> REQUIRED ACTION:
In the entries below, every line that contains "hybrid" must be located and copied.

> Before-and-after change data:
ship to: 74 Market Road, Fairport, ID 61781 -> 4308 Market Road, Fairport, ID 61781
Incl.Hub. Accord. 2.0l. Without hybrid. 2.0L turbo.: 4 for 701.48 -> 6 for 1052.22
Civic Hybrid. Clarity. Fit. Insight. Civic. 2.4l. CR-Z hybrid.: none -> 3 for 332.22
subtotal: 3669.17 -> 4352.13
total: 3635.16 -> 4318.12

> RESPONSE BELOW:
Incl.Hub. Accord. 2.0l. Without hybrid. 2.0L turbo.: 4 for 701.48 -> 6 for 1052.22
Civic Hybrid. Clarity. Fit. Insight. Civic. 2.4l. CR-Z hybrid.: none -> 3 for 332.22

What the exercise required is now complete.